According to the consulting firm KPMG that issued a research paper on “Modern Risk Management for AI Models” accentuating adaptable key pillars of risk management that aid a bank’s framework. The report elaborates on how Banks should identify an appropriate risk appetite while establishing a variety of such technology-based models for bespoke assignments.
“With model induced decision making, widespread differences in the approach have been taken by banks on AI risks around bias, interpretability and other challenges. Hence, banks should conduct enterprise wise training programs to educate all stakeholders including the senior management on key aspects of AI/ML such that they can gauge the risks better,” said Rajosik Banerjee, Partner and Head, Financial Risk Management, KPMG in India.

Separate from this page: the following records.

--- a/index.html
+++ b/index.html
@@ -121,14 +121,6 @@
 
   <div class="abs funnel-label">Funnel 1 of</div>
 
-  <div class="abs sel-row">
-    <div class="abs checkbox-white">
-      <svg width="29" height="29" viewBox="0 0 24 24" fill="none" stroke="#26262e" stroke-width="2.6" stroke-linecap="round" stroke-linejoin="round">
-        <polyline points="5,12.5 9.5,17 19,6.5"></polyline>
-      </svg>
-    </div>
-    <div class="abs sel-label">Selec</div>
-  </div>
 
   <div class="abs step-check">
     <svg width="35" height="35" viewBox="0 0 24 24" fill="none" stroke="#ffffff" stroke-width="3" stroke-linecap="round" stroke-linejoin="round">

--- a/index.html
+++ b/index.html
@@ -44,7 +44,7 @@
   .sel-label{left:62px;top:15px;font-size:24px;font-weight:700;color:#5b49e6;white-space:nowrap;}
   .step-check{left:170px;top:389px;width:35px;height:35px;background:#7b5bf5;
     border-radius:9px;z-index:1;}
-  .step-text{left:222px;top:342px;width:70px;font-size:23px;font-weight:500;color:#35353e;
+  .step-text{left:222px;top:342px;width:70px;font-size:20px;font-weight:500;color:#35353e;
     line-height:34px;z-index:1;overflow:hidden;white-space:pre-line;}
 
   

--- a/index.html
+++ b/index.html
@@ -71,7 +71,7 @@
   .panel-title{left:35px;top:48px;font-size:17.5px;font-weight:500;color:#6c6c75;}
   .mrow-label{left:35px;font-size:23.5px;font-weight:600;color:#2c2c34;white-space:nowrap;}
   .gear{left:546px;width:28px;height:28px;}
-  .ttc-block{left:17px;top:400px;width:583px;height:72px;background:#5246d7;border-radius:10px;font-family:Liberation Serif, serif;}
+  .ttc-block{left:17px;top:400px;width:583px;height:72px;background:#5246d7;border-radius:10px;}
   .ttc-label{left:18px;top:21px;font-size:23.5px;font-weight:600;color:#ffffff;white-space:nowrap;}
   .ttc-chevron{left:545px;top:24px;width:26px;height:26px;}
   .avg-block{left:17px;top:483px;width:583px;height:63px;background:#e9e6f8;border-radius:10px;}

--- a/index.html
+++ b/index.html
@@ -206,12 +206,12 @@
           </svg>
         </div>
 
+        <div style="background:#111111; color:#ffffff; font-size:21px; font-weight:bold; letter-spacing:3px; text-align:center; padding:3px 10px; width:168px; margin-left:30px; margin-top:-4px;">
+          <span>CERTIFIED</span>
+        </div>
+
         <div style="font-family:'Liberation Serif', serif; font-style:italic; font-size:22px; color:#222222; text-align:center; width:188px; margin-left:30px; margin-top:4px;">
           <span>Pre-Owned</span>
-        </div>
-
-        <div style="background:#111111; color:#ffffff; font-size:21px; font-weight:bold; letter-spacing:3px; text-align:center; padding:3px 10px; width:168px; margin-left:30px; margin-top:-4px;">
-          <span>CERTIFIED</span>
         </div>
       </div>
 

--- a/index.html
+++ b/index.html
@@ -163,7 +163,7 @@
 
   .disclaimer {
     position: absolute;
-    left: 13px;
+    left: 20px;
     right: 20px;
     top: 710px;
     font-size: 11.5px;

“It is imperative that a cross functional governance framework must be established with clear definitions of roles and accountabilities. There are key elements which need to be specifically tested during the model’s life cycle, including e.g. during design, implementation, operation and validation. AI and ML models will entail risks and challenges that both banks and financial institutions do not yet sufficiently consider in the existing Model Risk Management (MRM) approaches. Also increasing regulatory requirements means, they are now having to adapt and expand their existing MRM approaches in specific areas,” said Banerjee.
Banks would need to develop the skill set inhouse or bring in external experts. External subject matter experts can help them benchmark themselves with peer banks around risk management, controls and governance framework enhancements. This should help validate techniques of AI/ML models.
To sum up, over the next few years, the regulatory scrutiny around AI/ML models is expected to grow as banks increasingly start adding more AI/ML models into their inventories, according to KMPG.
As of 2021, there are detailed proposals from the EU as well as Federal Trade Commissions (FTC) for stricter AI regulations.
It remains to be seen how this area evolves and regulations shape up over the next few years, but international guidance or standards in this area will be helpful in setting the minimum benchmark for MRM practices across jurisdictions.